From 83b23c9b0e5ebc6e711d880485d6928d15ad24e8 Mon Sep 17 00:00:00 2001
From: Ping Zheng
Date: Wed, 4 Sep 2024 12:40:52 -0400
Subject: [PATCH] adress feedback - make own Dropout module - add additional
parameters `with_bias`, `with_linear_pos` and `separate_emb_pos_per_head` -
remove default values - remove tensor expand exps
---
i6_models/parts/conformer/convolution.py | 29 ++----
i6_models/parts/conformer/feedforward.py | 33 ++----
i6_models/parts/conformer/mhsa.py | 29 ++----
i6_models/parts/conformer/mhsa_rel_pos.py | 120 +++++++++++-----------
i6_models/parts/dropout.py | 55 ++++++++++
tests/test_conformer_rel_pos.py | 12 ++-
6 files changed, 149 insertions(+), 129 deletions(-)
create mode 100644 i6_models/parts/dropout.py
diff --git a/i6_models/parts/conformer/convolution.py b/i6_models/parts/conformer/convolution.py
index b0b3d023..87c56bc3 100644
--- a/i6_models/parts/conformer/convolution.py
+++ b/i6_models/parts/conformer/convolution.py
@@ -9,11 +9,12 @@
from dataclasses import dataclass
from copy import deepcopy
+from typing import Callable, Union, Optional, Literal
import torch
from torch import nn
from i6_models.config import ModelConfiguration
-from typing import Callable, Union, Optional
+from i6_models.parts.dropout import BroadcastDropout
@dataclass
@@ -101,12 +102,13 @@ class ConformerConvolutionV2Config(ConformerConvolutionV1Config):
Allows even kernel size
"""
- dropout_broadcast_axes: Optional[str] = None
+ dropout_broadcast_axes: Optional[Literal["B", "T", "BT"]] = None
def check_valid(self):
assert self.kernel_size % 2 == 1, "ConformerConvolutionV1 only supports odd kernel sizes"
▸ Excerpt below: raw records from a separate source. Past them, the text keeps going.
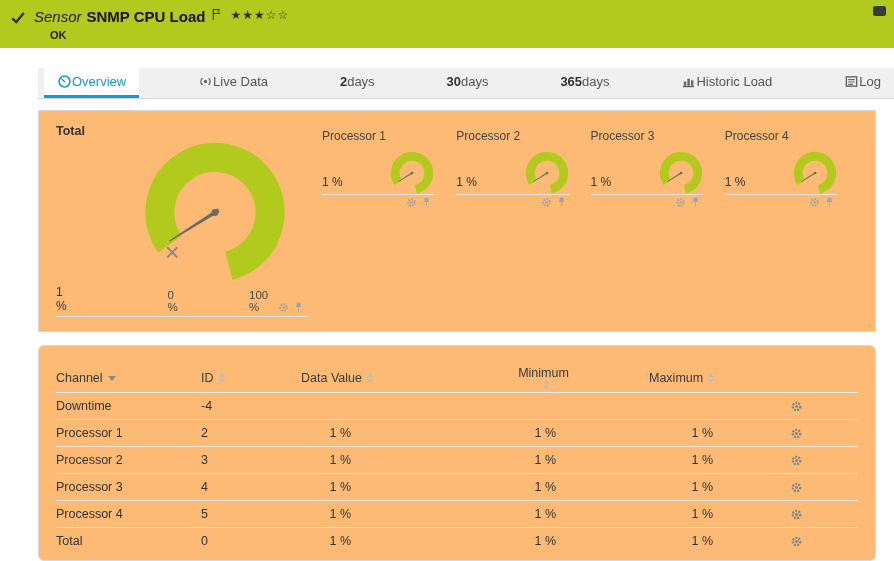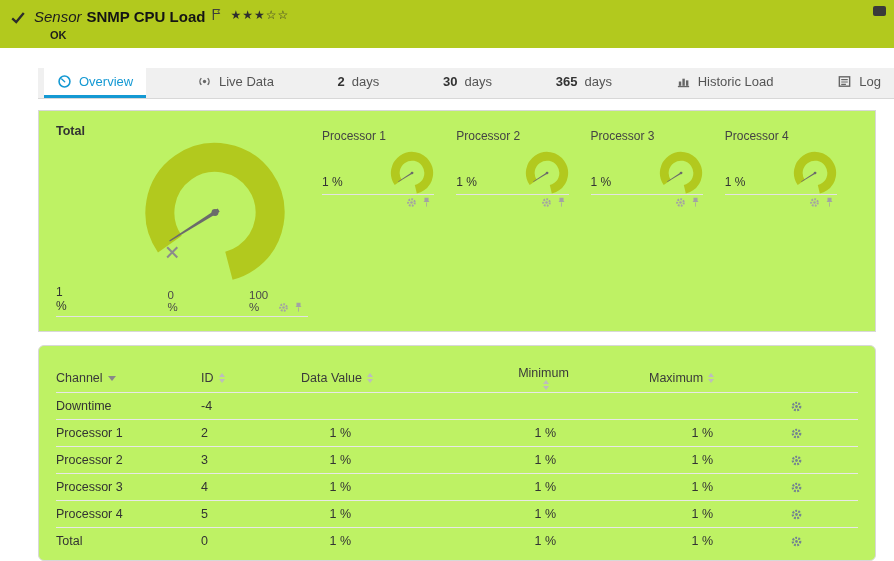"Overview" .tab { gap: 7px -> none }
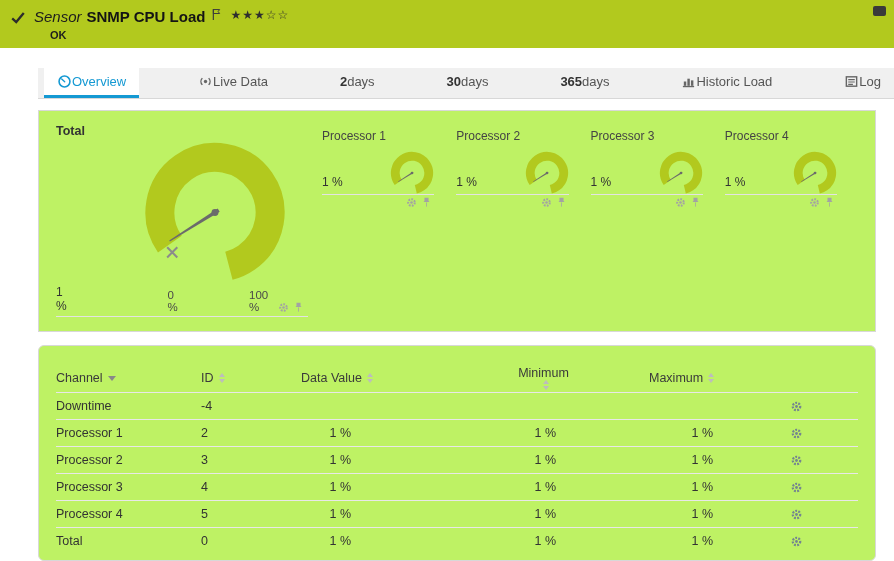"Total" .panel { background: #bef264 -> #fdba74 }
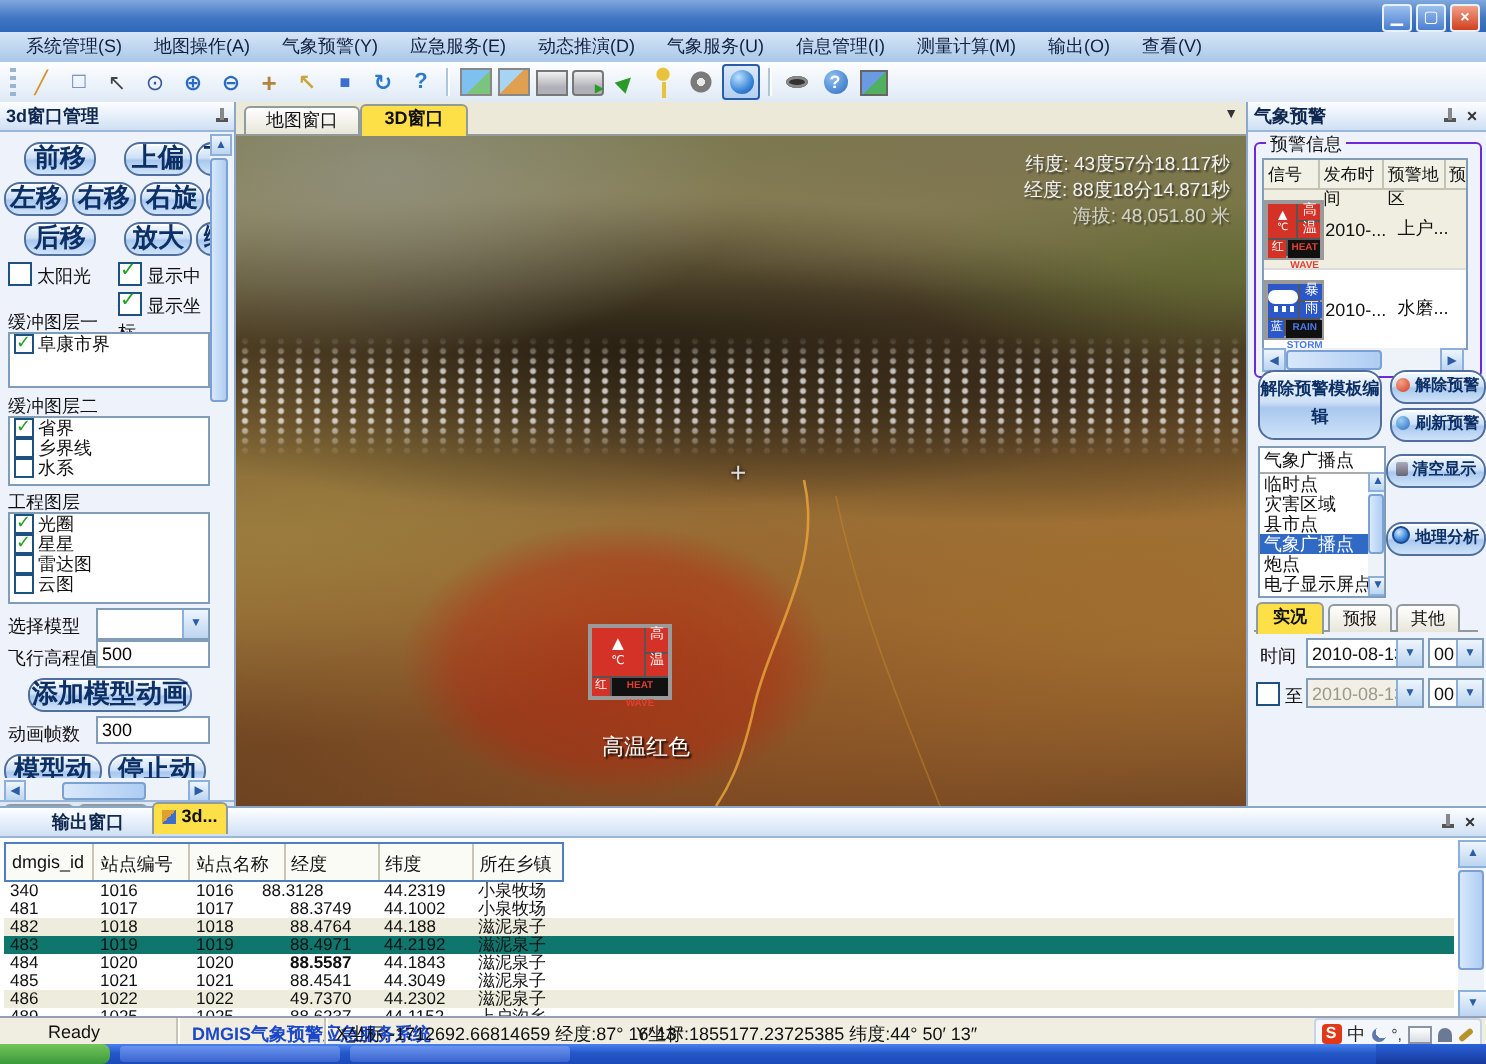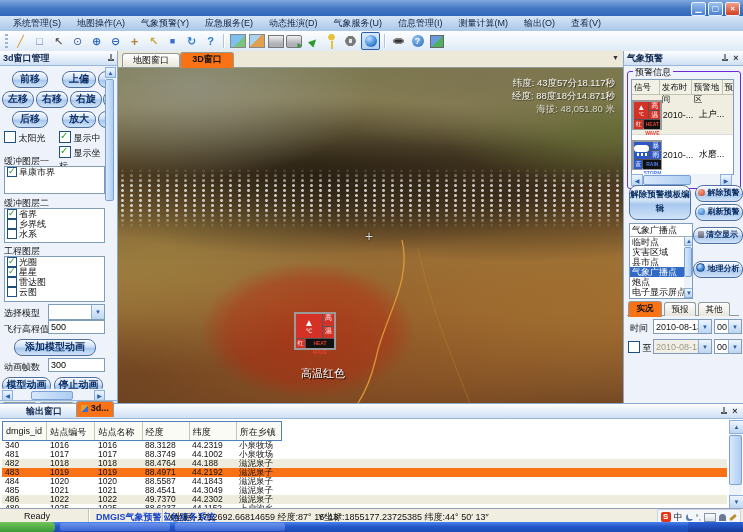"3D窗口" .xtab.active { background: #f97316 -> #fde047 }
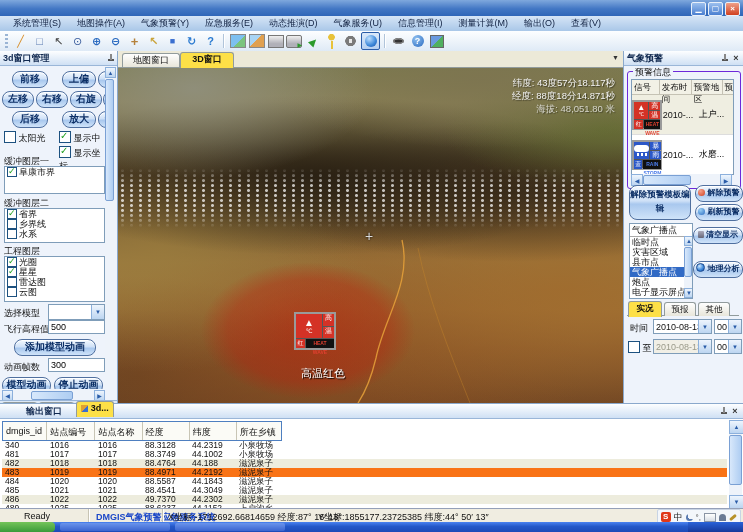"前移" .pbtn { font-size: 10px -> 13px }
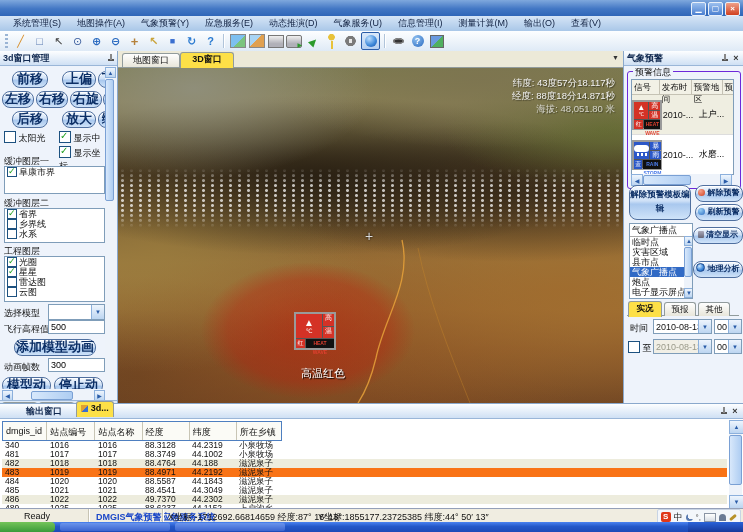"88.3128" span.otd { left: 143px -> 129px }
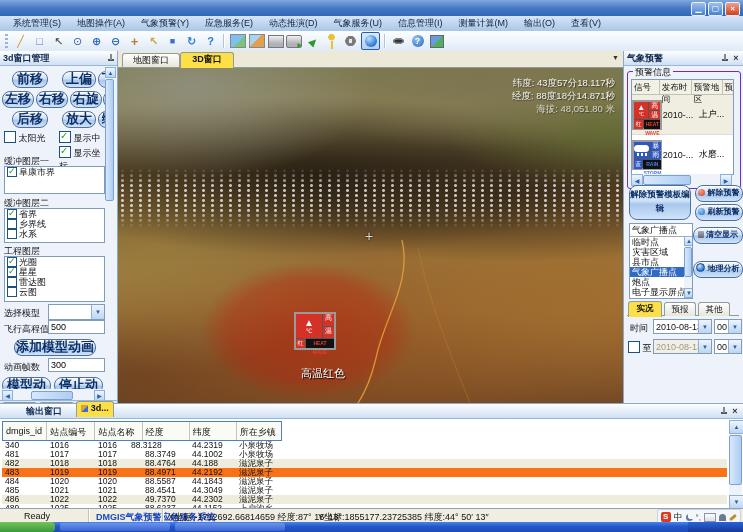"483" div.orow { background: #f97316 -> #0f766e }
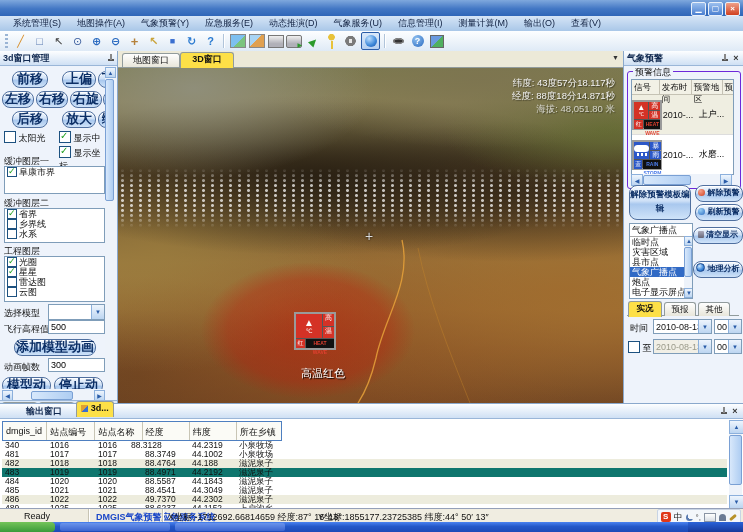"88.5587" span.otd { font-weight: none -> bold }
- assert self.dropout_broadcast_axes is None or self.dropout_broadcast_axes in [
+ assert self.dropout_broadcast_axes in [
+ None,
"B",
"T",
"BT",
@@ -124,10 +126,7 @@ def __init__(self, model_cfg: ConformerConvolutionV2Config):
"""
super().__init__(model_cfg)
- self.dropout_broadcast_axes = model_cfg.dropout_broadcast_axes
- self.dropout = (
- nn.Dropout1d(model_cfg.dropout) if model_cfg.dropout_broadcast_axes else nn.Dropout(model_cfg.dropout)
- )
+ self.dropout = BroadcastDropout(model_cfg.dropout, dropout_broadcast_axes=model_cfg.dropout_broadcast_axes)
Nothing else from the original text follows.